Protesters, U.S. Call for the Reformation of Lebanese Government
March 14 members rallied in the Ashrafieh neighborhood of Beirut to protest the bombing assassination of General Wissam al-Hassan. The group issued a statement saying, “The fall of Hassan is the ultimate proof of the fall of the Lebanese state and its government. This is a new failure on behalf of this black government. We, as political parties and civil society organizations, have promised that we should not be cowardly, therefore, we will keep going until the end.” State Department spokeswoman Victoria Nuland said, “We need a government that functions well, but more importantly, we need a government that can provide security in the country rather than insecurity, and that can work for a strong, pluralistic, unified Lebanon.” Pressed for specifics, Nuland said that “we support the process that [Lebanese] President [Suleiman] is undertaking, which is to form a new and responsible government.”
Nicholas Blanford wrote an article that discusses why Lebanon has not been thrust into a new civil war. Despite General al-Hassan’s assassination and the spillover of violence from Syria, Lebanon has remained relatively calm. He pointed out that memories of Lebanon’s 16-year conflict are still raw in the public psyche. Blanford noted that in 1975, Lebanon’s military balance between the factional rivals was more equally matched than it is today. Meanwhile, contemporary “leaders agree on the importance of maintaining stability in Lebanon and not allowing Syria’s woes to trigger domestic violence.” Echoing that sentiment, Paul Salem, director of the Carnegie Endowment’s Middle East Center in Beirut said, “I don’t think there will be a civil war from this assassination because the leaders of March 14 and March 8 do not want instability at this time.”

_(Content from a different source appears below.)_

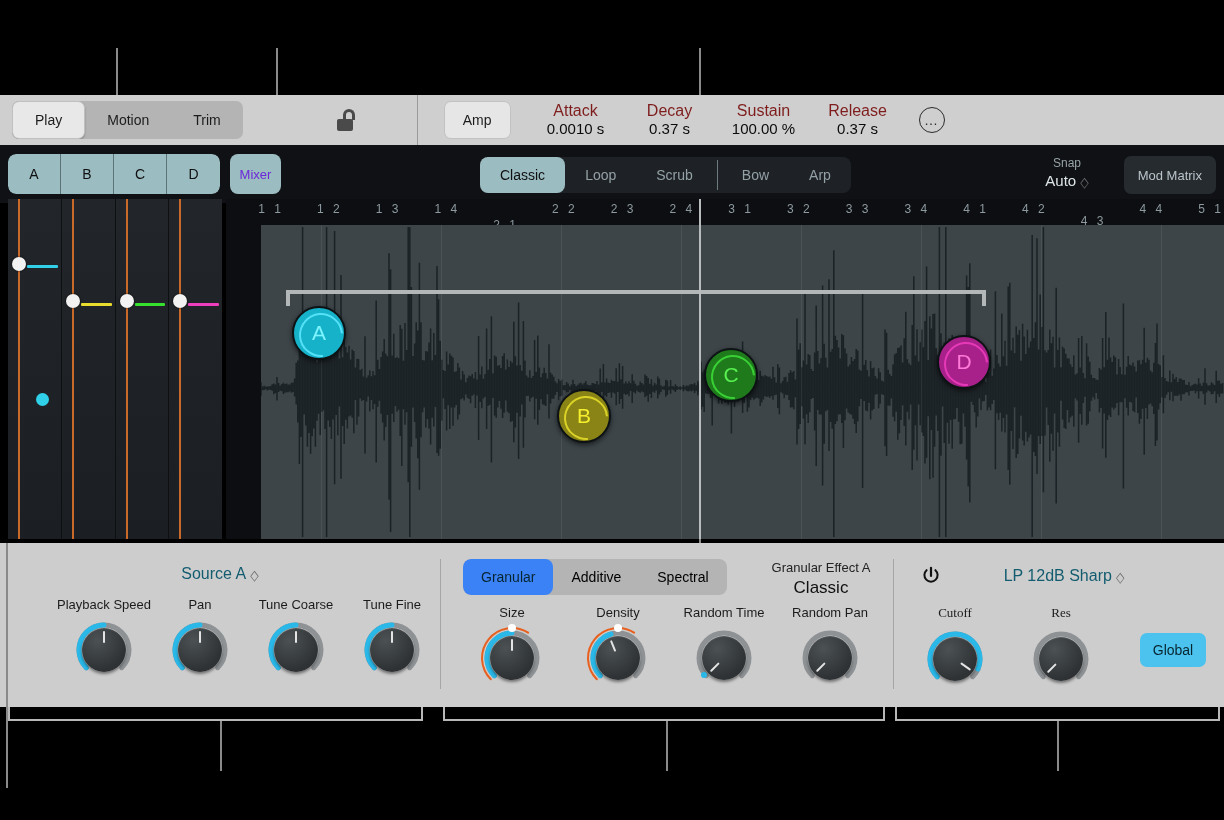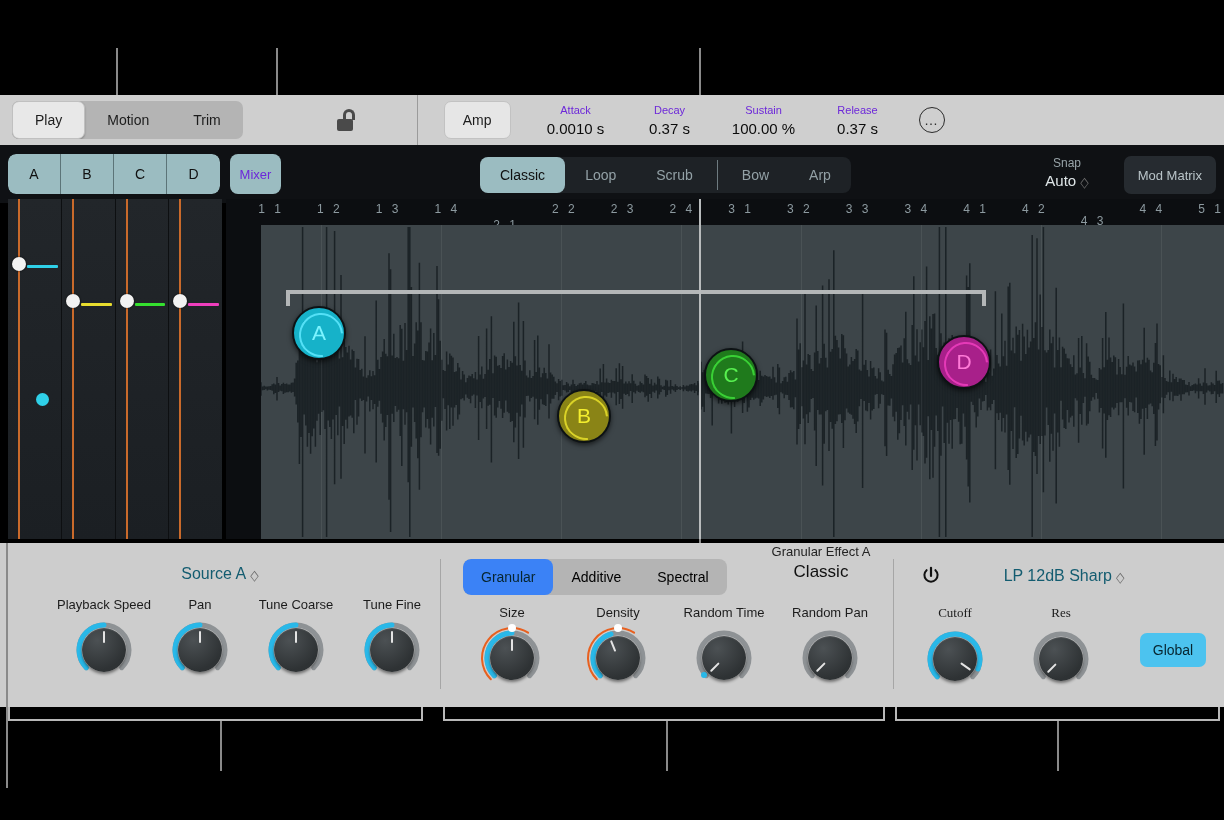"Attack" .adsr-lbl { color: #6d28d9 -> #7f1d1d; font-size: 11px -> 16px }
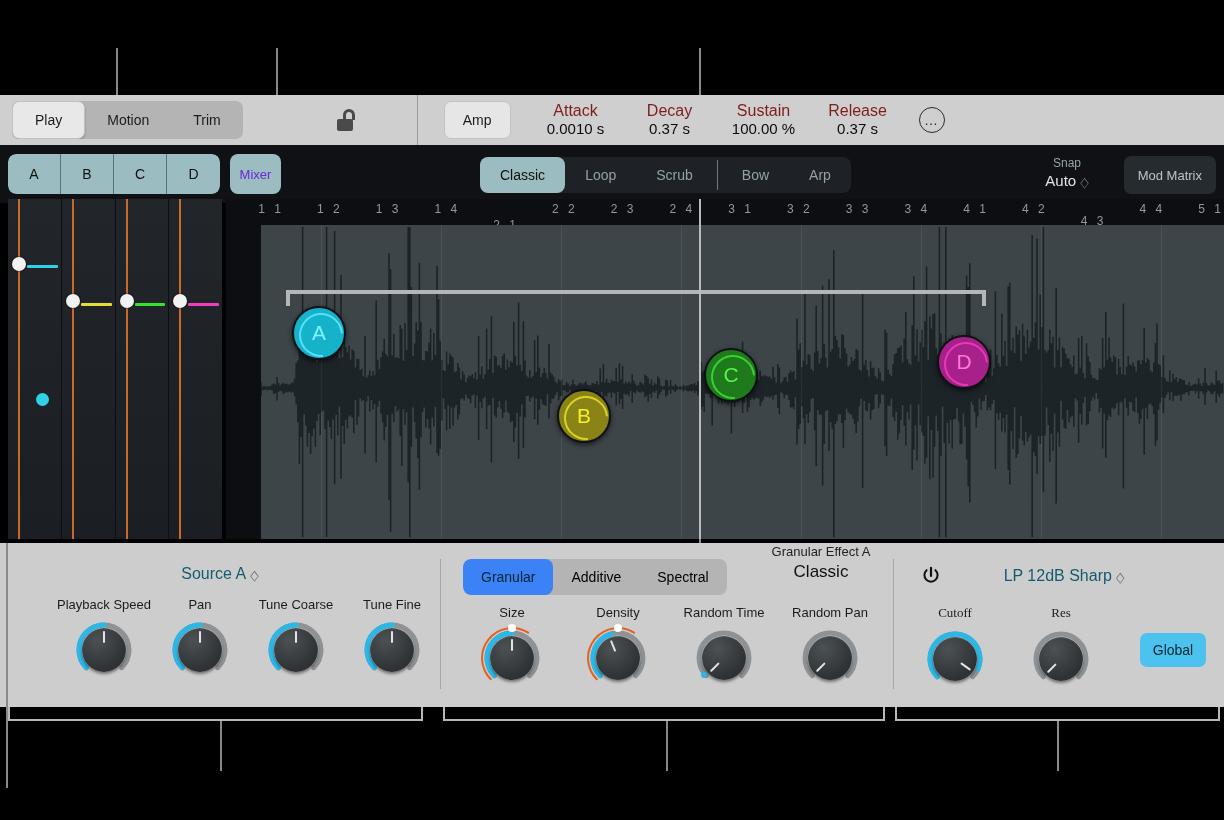"Granular Effect A" .gran-eff { top: 0 -> 16px }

David Schenker wrote a piece arguing that recent developments undermine Hezbollah’s position of influence in Lebanon. Schenker said “the organization has attempted to enforce ideological hegemony on its Lebanese co-religionists in an effort to assert political monopoly over Lebanon’s Shiite constituency,” which has not been well received. He concludes that Hezbollah’s support for the regime in Syria is evidence that the organization’s stature will be further diminished once Bashar al-Assad finally falls.